Mezzotint and Drawing
Gillespie works primarily in mezzotint, a printmaking process known for deep tones and subtle gradation. Moths emerge from dark grounds, their wings and markings rendered with precision while keeping a sense of movement. Alongside the prints are drawings tracing the forms of the surrounding landscape, and a group of spent copper etching plates from the artist’s studio will be on display.
Four large Garden Tiger drawings, commissioned by the Royal Albert Memorial Museum & Art Gallery in Exeter in 2025, are also included.
Gillespie captures the moths humanely to make the works, then releases them.
Opening Day and Moth Morning
The exhibition opens on Saturday 20 June, 2-5pm, and all are welcome. At 3pm Gillespie will give an artist’s talk, followed by a printing demonstration with Simon Marsh on his press. A small mezzotint will be produced in a limited edition, with proceeds supporting Kestle Barton’s annual Festival of Children’s Literature for primary school children on The Lizard.
On Sunday 12 July at 9am, weather permitting, Gillespie returns for a ‘moth morning’. Visitors can take part in a ‘reveal’ of moths recorded overnight, for close observation before the insects are released back into their habitat.

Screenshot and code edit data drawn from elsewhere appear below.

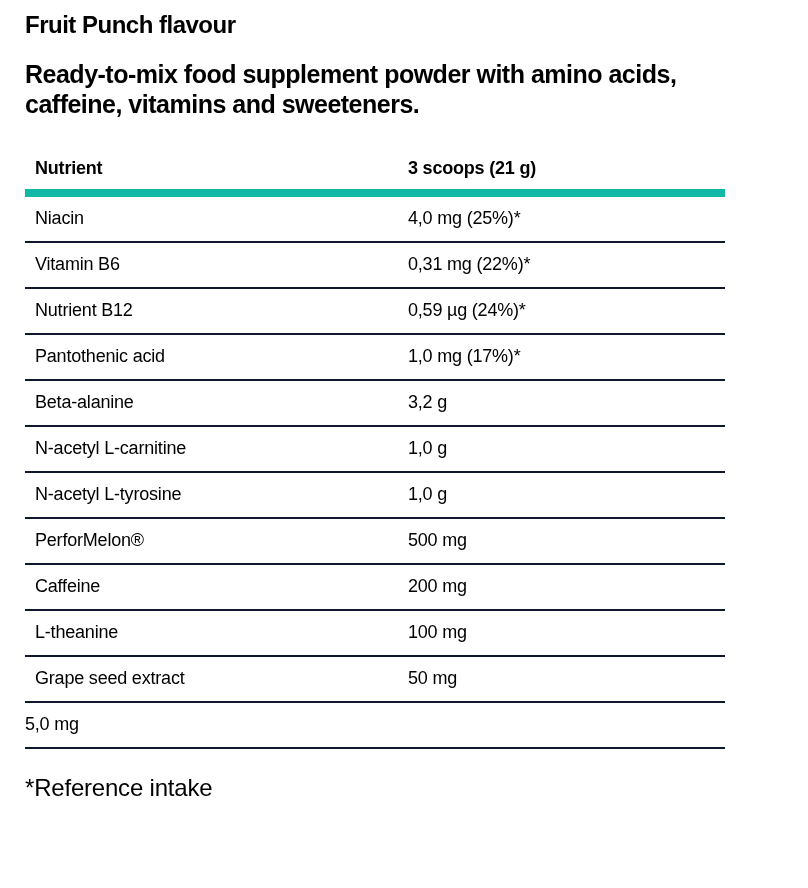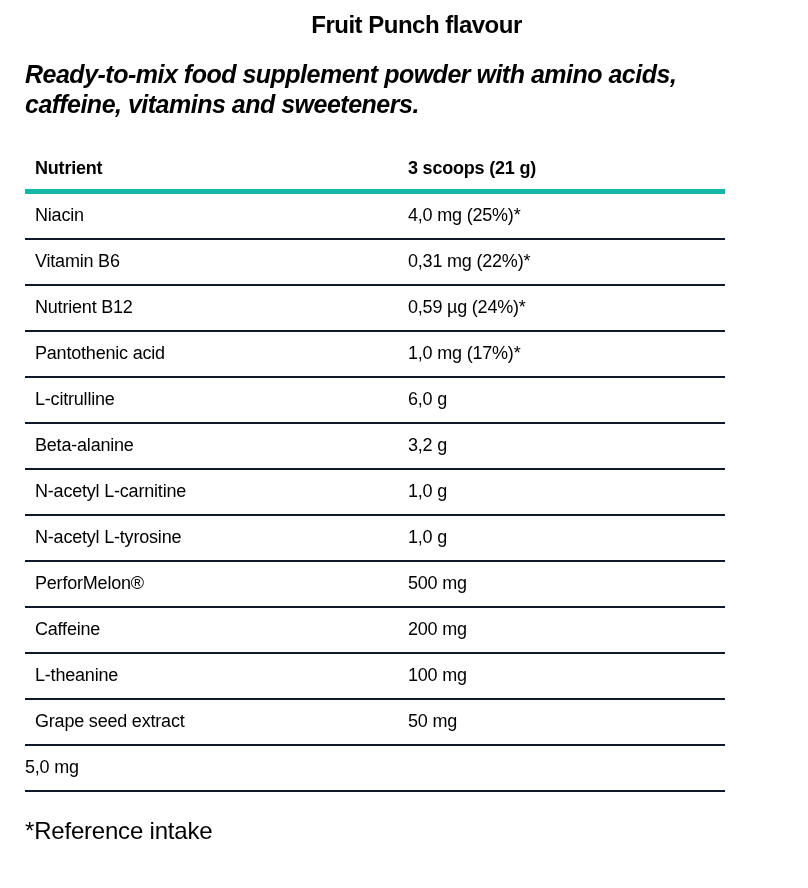--- a/index.html
+++ b/index.html
@@ -18,41 +18,39 @@
     height: 888px;
     padding: 11px 0 0 25px;
     overflow: hidden;
   }
   .title {
     font-size: 24px;
     font-weight: bold;
     letter-spacing: -0.5px;
     margin: 0;
     line-height: 1.2;
-    text-align: center;
   }
   .subtitle {
     font-size: 25px;
     font-weight: bold;
     letter-spacing: -0.5px;
     margin: 19px 8px 0 0;
     line-height: 1.22;
     max-width: 655px;
-    font-style: italic;
   }
   .nutrition-table {
     width: 700px;
     margin-top: 28px;
   }
   .t-header {
     display: grid;
     grid-template-columns: 383px 1fr;
     align-items: center;
     height: 41px;
-    border-bottom: 5px solid #14b8a6;
+    border-bottom: 8px solid #14b8a6;
     font-weight: bold;
     font-size: 18px;
     letter-spacing: -0.2px;
   }
   .t-row {
     display: grid;
     grid-template-columns: 383px 1fr;
     align-items: center;
     height: 44px;
     border-bottom: 2px solid #0f172a;
@@ -101,24 +99,20 @@
   <div class="t-row">
     <div class="cell-name">Nutrient B12</div>
     <div class="cell-amount">0,59 µg (24%)*</div>
   </div>
 
   <div class="t-row">
     <div class="cell-name">Pantothenic acid</div>
     <div class="cell-amount">1,0 mg (17%)*</div>
   </div>
 
-  <div class="t-row">
-    <div class="cell-name">L-citrulline</div>
-    <div class="cell-amount">6,0 g</div>
-  </div>
 
   <div class="t-row">
     <div class="cell-name">Beta-alanine</div>
     <div class="cell-amount">3,2 g</div>
   </div>
 
 
   <div class="t-row">
     <div class="cell-name">N-acetyl L-carnitine</div>
     <div class="cell-amount">1,0 g</div>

About the Artist and Venue
Sarah Gillespie was born in 1963 and studied at the Ruskin School of Art at the University of Oxford. Her work is held in public and private collections in the UK and internationally.
Kestle Barton is an ancient Cornish farmstead above the Helford River, with one of its barns converted into a gallery that opened in 2010. The site runs three free exhibitions each year between April and October, funded by holiday accommodation in the surrounding converted barns and farmhouse.
The gallery is open Tuesday to Sunday and Bank Holiday Mondays, 10:30am to 5pm, until 31 October. Find Kestle Barton at Manaccan, Helston, Cornwall TR12 6HU.